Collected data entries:

------------------------------

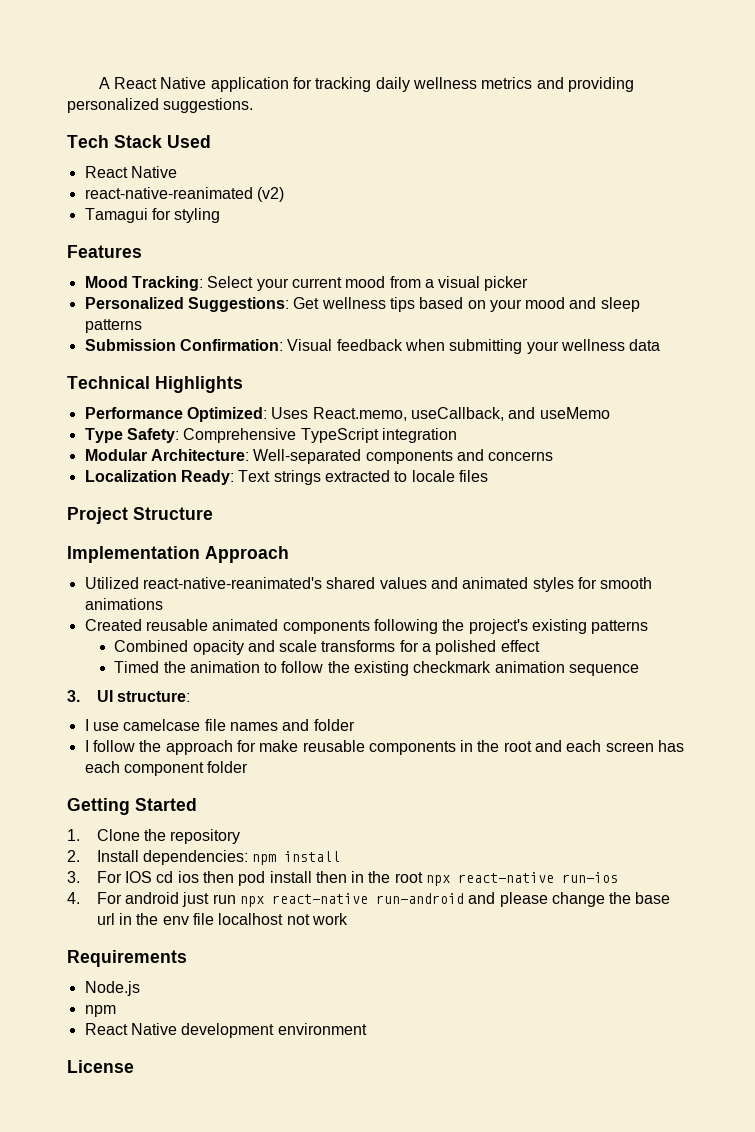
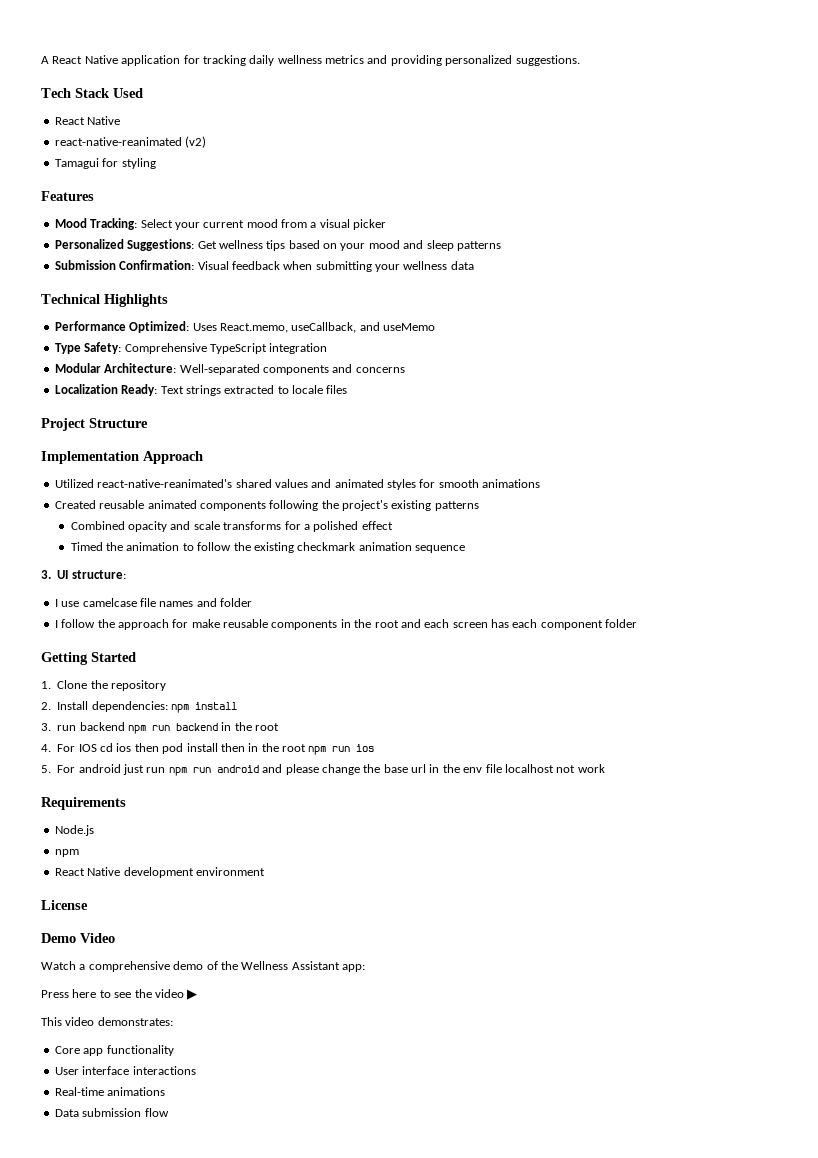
- 3. For IOS cd ios then pod install then in the root npx react-native run-ios
- 4. For android just run npx react-native run-android and please change the base url in the env file localhost not work
+ 3. run backend npm run backend in the root
+ 4. For IOS cd ios then pod install then in the root npm run ios
+ 5. For android just run npm run android and please change the base url in the env file localhost not work
+ Demo Video
+ Watch a comprehensive demo of the Wellness Assistant app:
+ Press here to see the video ▶
+ This video demonstrates:
+ Core app functionality
+ User interface interactions
+ Real-time animations
+ Data submission flow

------------------------------

### YOUR INSTRUCTIONS
Above are some records. Copy each of their lines that holds the string "base".

### EXERCISE RESULT
- 4. For android just run npx react-native run-android and please change the base url in the env file localhost not work
+ 5. For android just run npm run android and please change the base url in the env file localhost not work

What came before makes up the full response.